### Work required
Report each line of the records below that uses the word "macOS".
▽
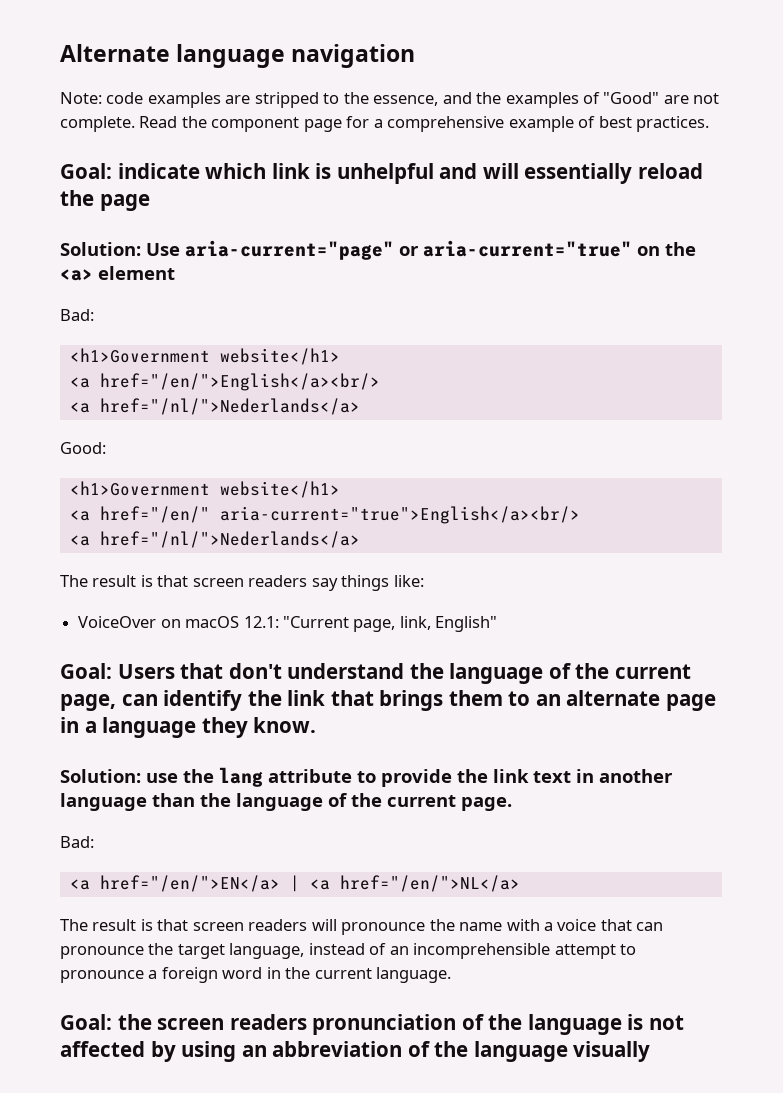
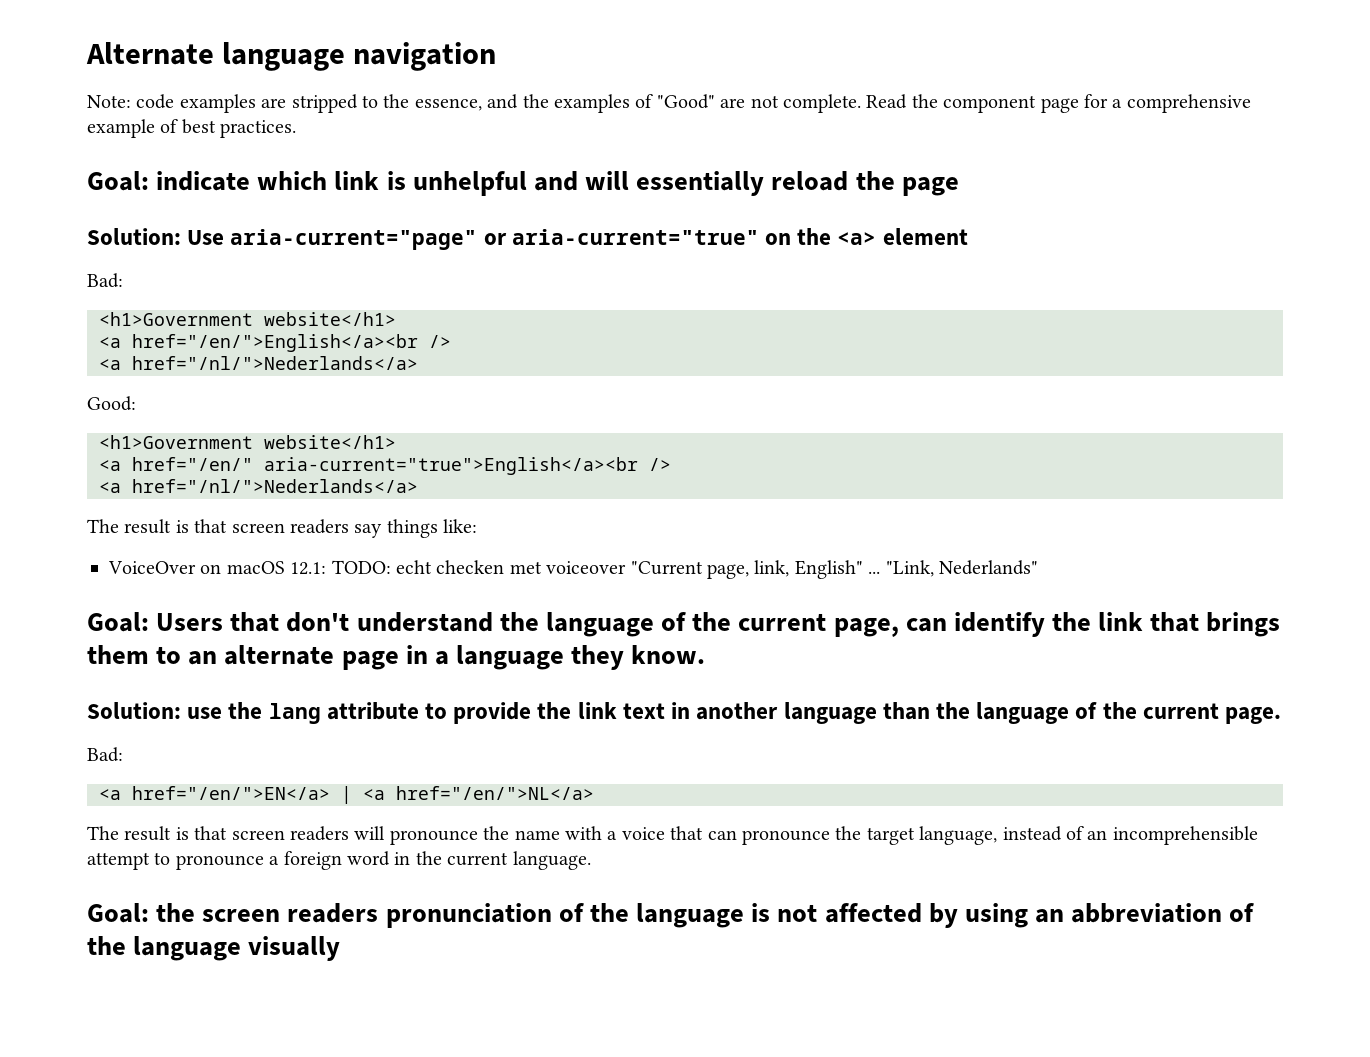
- <a href="/en/">English</a><br/>
+ <a href="/en/">English</a><br />
- <a href="/en/" aria-current="true">English</a><br/>
+ <a href="/en/" aria-current="true">English</a><br />
- VoiceOver on macOS 12.1: "Current page, link, English"
+ VoiceOver on macOS 12.1: TODO: echt checken met voiceover "Current page, link, English" ... "Link, Nederlands"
△
### Result for this task
- VoiceOver on macOS 12.1: "Current page, link, English"
+ VoiceOver on macOS 12.1: TODO: echt checken met voiceover "Current page, link, English" ... "Link, Nederlands"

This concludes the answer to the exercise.